Pour autant, la lutte contre les violences faites aux femmes n’a jamais bénéficié des moyens nécessaires. Alors que les associations féministes réclament depuis longtemps un milliard d’euros pour lutter contre les féminicides et les violences en général – un budget qui permettrait la construction de 20 000 places d’hébergement spécialisé notamment – le gouvernement n’y consacre qu’un tiers de la somme demandée, selon un rapport publié en mars 2022 par Oxfam. Le budget consacré à l’Égalité femmes-hommes pour 2022 n’est quant à lui que de 50 millions d’euros sur un budget global du gouvernement de 883 milliards d’euros, soit en tout et pour tout 0,25 % du budget de l’État.
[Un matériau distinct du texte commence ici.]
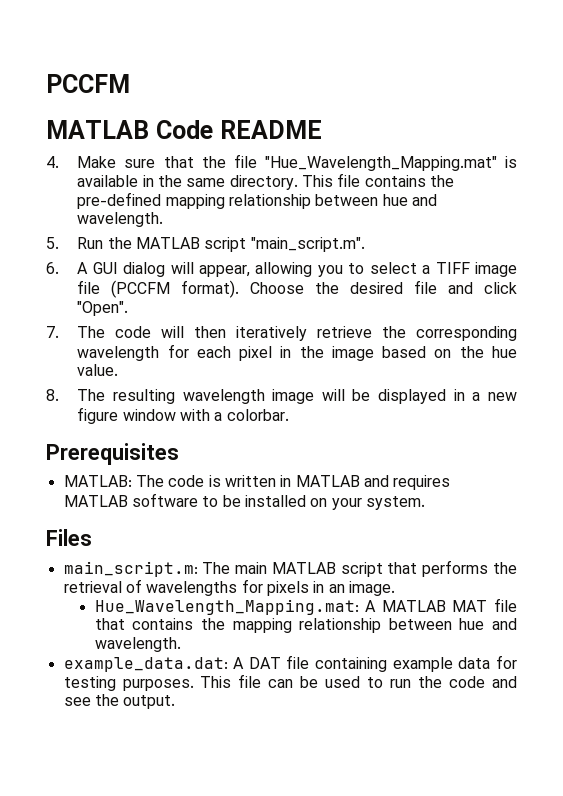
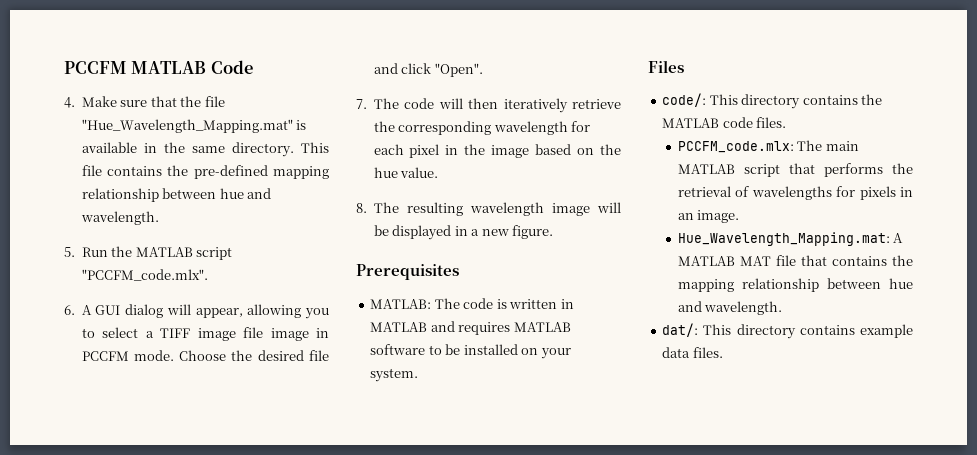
- PCCFM
- MATLAB Code README
+ PCCFM MATLAB Code
- 5. Run the MATLAB script "main_script.m".
+ 5. Run the MATLAB script "PCCFM_code.mlx".
- 6. A GUI dialog will appear, allowing you to select a TIFF image file (PCCFM format).
+ 6. A GUI dialog will appear, allowing you to select a TIFF image file image in PCCFM mode.
- 8. The resulting wavelength image will be displayed in a new figure window with a colorbar.
+ 8. The resulting wavelength image will be displayed in a new figure.
- main_script.m: The main MATLAB script that performs the retrieval of wavelengths for pixels in an image.
+ code/: This directory contains the MATLAB code files.
+ PCCFM_code.mlx: The main MATLAB script that performs the retrieval of wavelengths for pixels in an image.
- example_data.dat: A DAT file containing example data for testing purposes. This file can be used to run the code and see the output.
+ dat/: This directory contains example data files.

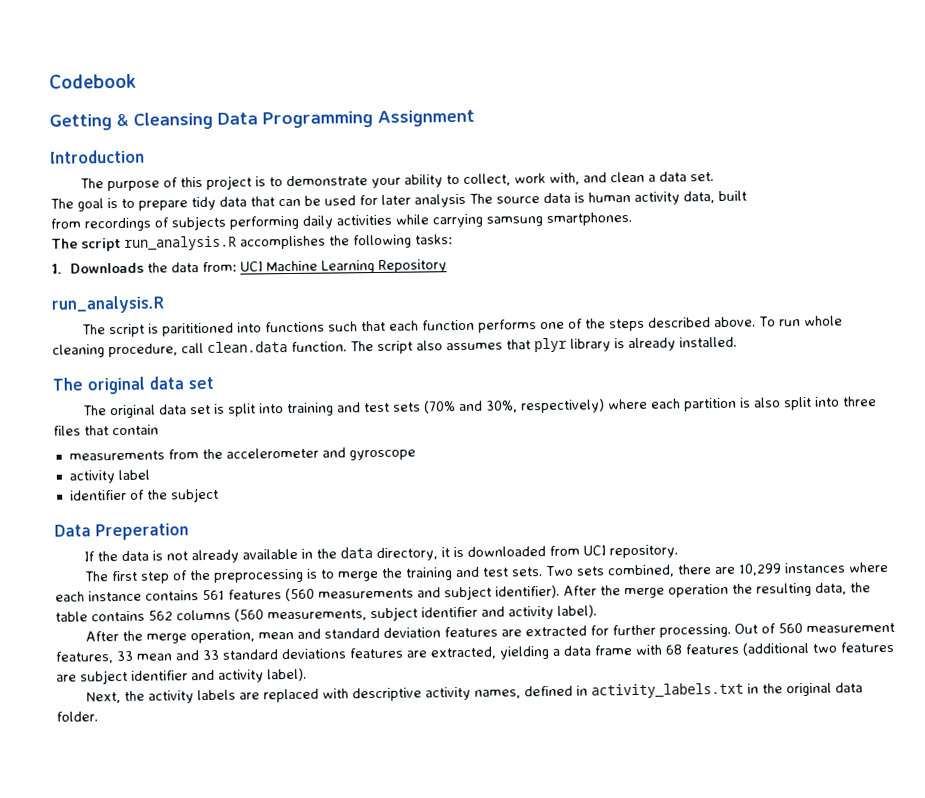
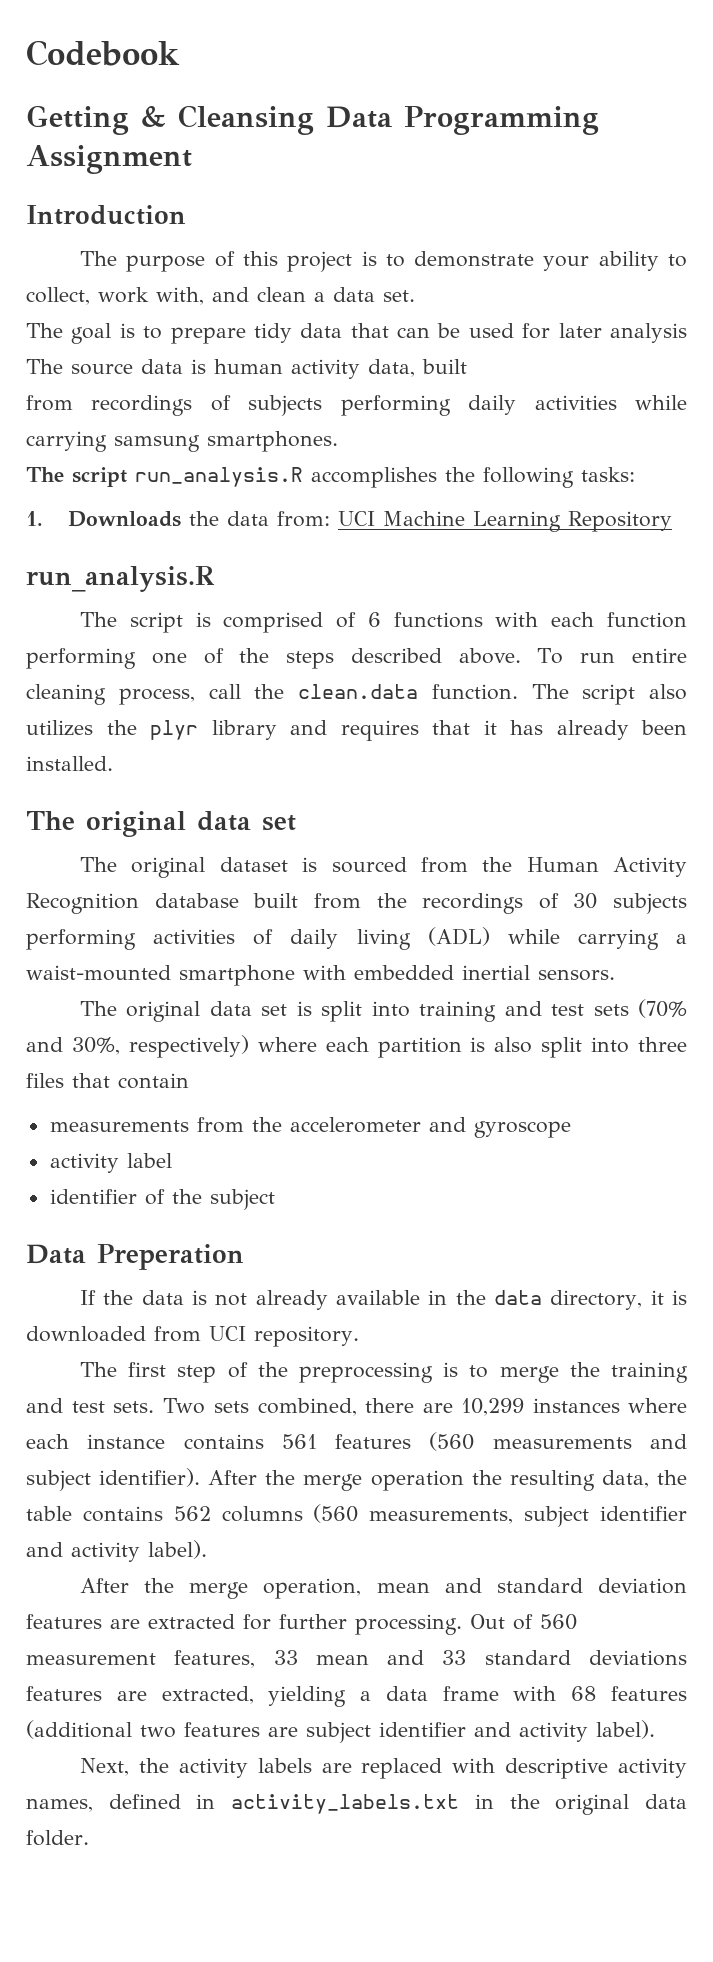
- The script is parititioned into functions such that each function performs one of the steps described above.
+ The script is comprised of 6 functions with each function performing one of the steps described above.
- To run whole cleaning procedure, call clean.data function.
+ To run entire cleaning process, call the clean.data function.
- The script also assumes that plyr library is already installed.
+ The script also utilizes the plyr library and requires that it has already been installed.
+ The original dataset is sourced from the Human Activity Recognition database built from the recordings of 30 subjects performing activities of daily living (ADL) while carrying a waist-mounted smartphone with embedded inertial sensors.

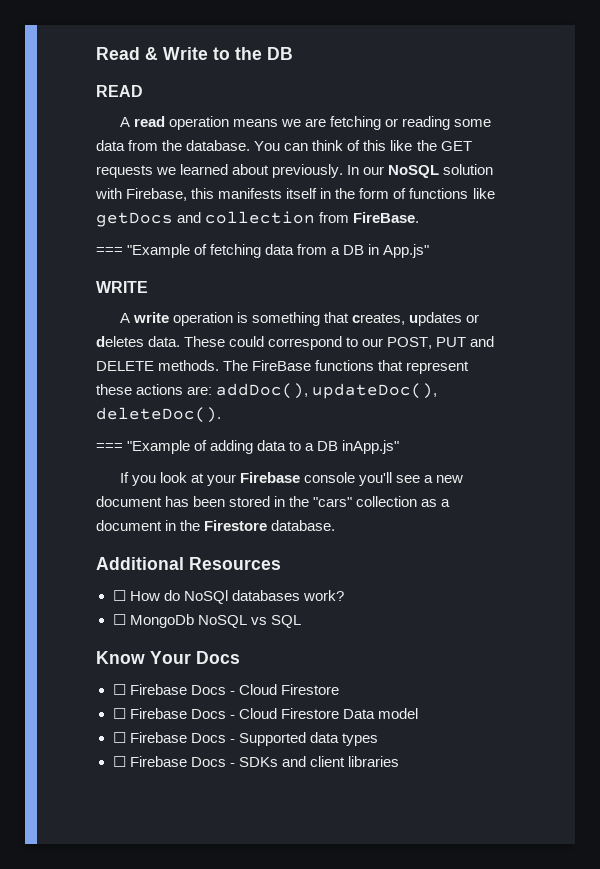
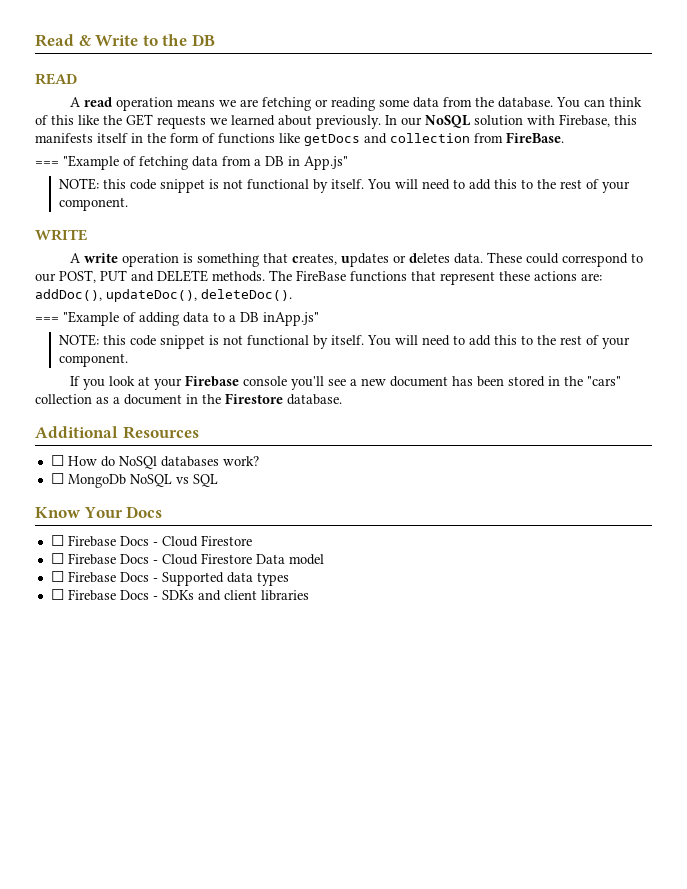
  === "Example of fetching data from a DB in App.js"
+ NOTE: this code snippet is not functional by itself. You will need to add this to the rest of your component.
  === "Example of adding data to a DB inApp.js"
+ NOTE: this code snippet is not functional by itself. You will need to add this to the rest of your component.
De plus, l’inégalité la plus criante reste bien présente : malgré la mise en place d’un index de l’égalité en 2018 pour lutter contre les inégalités salariales, les hommes sont toujours payées en moyenne 30 % de plus que les femmes, selon l’Insee. “La précarité, les inégalités salariales à tous les étages et la revalorisation des métiers à prédominance féminine, y compris qualifiés comme les infirmières, les sages-femmes et les enseignantes, ont été laissées de côté”, juge l’économiste Rachel Silvera, citée par le magazine Alternatives économiques.